Antarctica Cruising Guide
Includes Antarctic Peninsula, Falkland Islands, South Georgia and Ross Sea
Now packed with even more breathtaking colour photographs, wildlife descriptions, and detailed area maps, this updated fifth edition of this bestselling Antarctica travel guide includes fascinating, full accounts of interesting places, spectacular landscapes, and local plants and wildlife-from penguins and other seabirds to whales, seals, and myriad mammals.
A definitive field guide to Antarctica, this book caters to South Pole visitors traveling by luxury liner, adventure cruise, or private boat. Written by experienced Antarctic scientists and travel guides who are recognised experts in the continent's wildlife, conservation, and political history, every page offers gorgeous colour photographs of the great white south.
This new edition pays special attention to explaining the threats to Antarctic conservation, including from climate change, global warming, and plastics pollution, and includes tips on how visitors can minimise their own impact and help preserve this unique continent.

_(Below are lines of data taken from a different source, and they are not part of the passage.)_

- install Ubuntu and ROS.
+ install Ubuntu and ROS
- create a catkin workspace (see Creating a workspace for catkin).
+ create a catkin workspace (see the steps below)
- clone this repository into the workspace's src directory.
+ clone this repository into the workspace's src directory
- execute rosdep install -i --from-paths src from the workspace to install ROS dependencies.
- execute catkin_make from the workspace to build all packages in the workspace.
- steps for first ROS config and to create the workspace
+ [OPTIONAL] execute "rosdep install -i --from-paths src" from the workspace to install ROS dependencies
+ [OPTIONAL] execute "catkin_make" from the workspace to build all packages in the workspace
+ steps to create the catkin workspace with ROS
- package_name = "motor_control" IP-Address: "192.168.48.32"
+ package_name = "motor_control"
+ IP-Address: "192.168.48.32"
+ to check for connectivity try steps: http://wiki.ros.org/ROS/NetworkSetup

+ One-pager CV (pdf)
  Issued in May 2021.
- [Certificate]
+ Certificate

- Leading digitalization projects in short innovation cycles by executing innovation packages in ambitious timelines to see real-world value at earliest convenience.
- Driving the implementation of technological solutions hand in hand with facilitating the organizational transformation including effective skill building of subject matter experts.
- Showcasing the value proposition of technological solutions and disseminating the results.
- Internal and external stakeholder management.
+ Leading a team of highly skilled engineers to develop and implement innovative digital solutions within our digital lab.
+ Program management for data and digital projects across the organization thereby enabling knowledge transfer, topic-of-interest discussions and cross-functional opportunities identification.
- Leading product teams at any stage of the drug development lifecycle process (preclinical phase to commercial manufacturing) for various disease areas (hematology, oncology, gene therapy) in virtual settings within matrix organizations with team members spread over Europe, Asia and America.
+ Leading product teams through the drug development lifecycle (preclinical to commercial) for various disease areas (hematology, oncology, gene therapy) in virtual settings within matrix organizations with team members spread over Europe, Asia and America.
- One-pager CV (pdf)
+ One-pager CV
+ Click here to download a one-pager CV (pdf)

Peter Carey is a zoologist and educational tourism consultant who has worked in Antarctica and the Southern Ocean since 1983. He has conducted research as a scientist with the New Zealand Antarctic Programme and the Australian Antarctic Program, and worked as an expedition leader and lecturer on many Antarctic cruise ships. Peter is the director of the SubAntarctic Foundation for Ecosystems Research (www.subantarctic.com), a non-profit conservation organisation that is improving wildlife habitat in the Falkland Islands, and a Global Fellow of the Polar Institute of the Wilson Center.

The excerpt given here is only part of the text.